During times of crisis, like the pandemic of 2020, most people have been concerned about their health, more-so than their spiritual condition. This is understandable. For those who have a daily practice, there will be a benefit (transcendent witness) reducing the suffering, and it is suggested to keep up practices as best we can within the circumstances we find ourselves. During such times, the greatest influence will be from practices we have done before now, from the past right up to the present.

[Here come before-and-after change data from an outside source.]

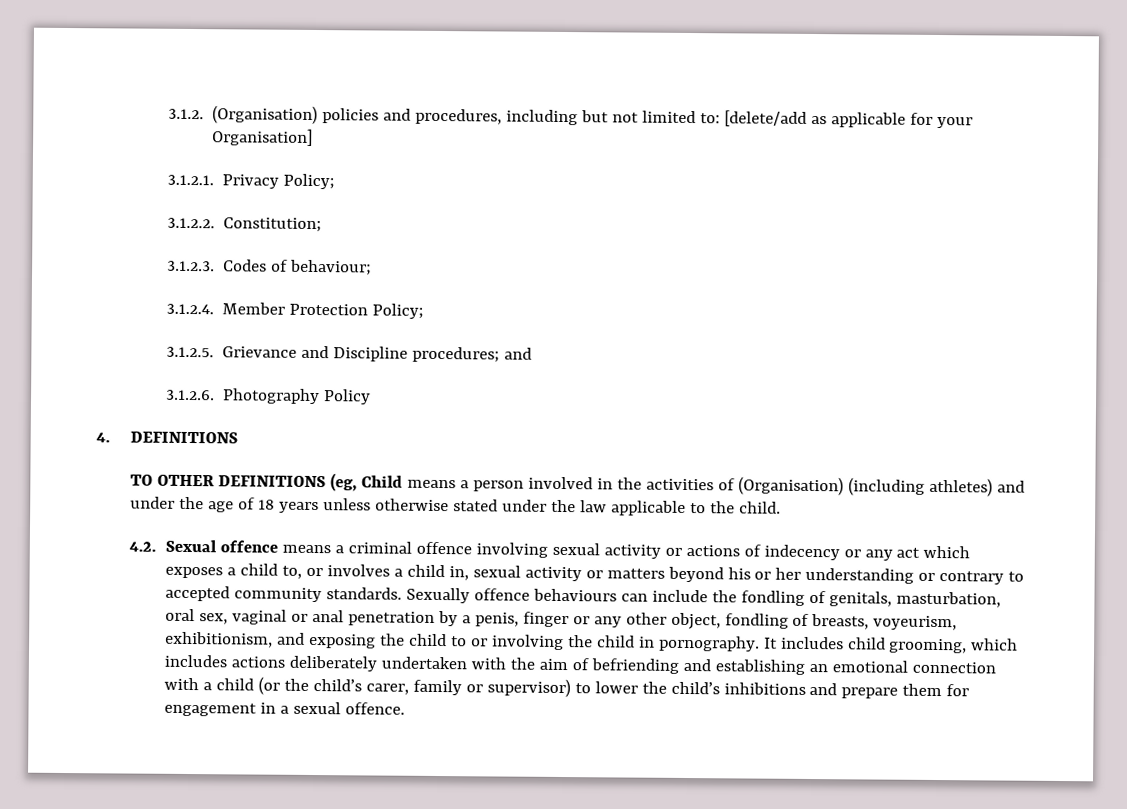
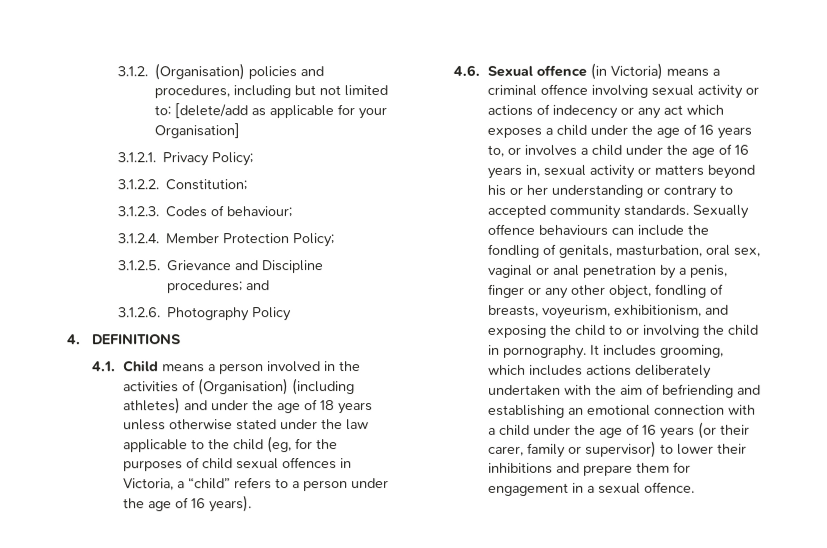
- TO OTHER DEFINITIONS (eg, Child means a person involved in the activities of (Organisation) (including athletes) and under the age of 18 years unless otherwise stated under the law applicable to the child.
- 4.2. Sexual offence means a criminal offence involving sexual activity or actions of indecency or any act which exposes a child to, or involves a child in, sexual activity or matters beyond his or her understanding or contrary to accepted community standards.
+ 4.1. Child means a person involved in the activities of (Organisation) (including athletes) and under the age of 18 years unless otherwise stated under the law applicable to the child (eg, for the purposes of child sexual offences in Victoria, a “child” refers to a person under the age of 16 years).
+ 4.6. Sexual offence (in Victoria) means a criminal offence involving sexual activity or actions of indecency or any act which exposes a child under the age of 16 years to, or involves a child under the age of 16 years in, sexual activity or matters beyond his or her understanding or contrary to accepted community standards.
- It includes child grooming, which includes actions deliberately undertaken with the aim of befriending and establishing an emotional connection with a child (or the child’s carer, family or supervisor) to lower the child’s inhibitions and prepare them for engagement in a sexual offence.
+ It includes grooming, which includes actions deliberately undertaken with the aim of befriending and establishing an emotional connection with a child under the age of 16 years (or their carer, family or supervisor) to lower their inhibitions and prepare them for engagement in a sexual offence.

For those who are beginning practices during a crisis, there can be some immediate relief from fear and suffering, and other blessings in the divine flow that we are less able to quantify. However, it should be pointed out that full abiding inner silence (witness), and all that comes with it, as discussed throughout the AYP lessons, does not happen overnight. It takes time in daily practices to cultivate a strong foundation in stillness, and then developing the ability to move in stillness (divine flow), where our ordinary daily life can take on qualities that may seem miraculous. Longer term practitioners are less prone to the extreme emotions, difficulties and suffering associated with the ups and downs of life. Therefore, we should all become longer term practitioners!
Regardless of our spiritual condition and practices we may be doing, we will all do our best during a time of adversity to relieve suffering for our family, friends, and the world at large. It is times like these that can bring out the best in us. In a time of crisis when lives are at stake, make sure to follow safety guidelines provided by the authorities wherever you live.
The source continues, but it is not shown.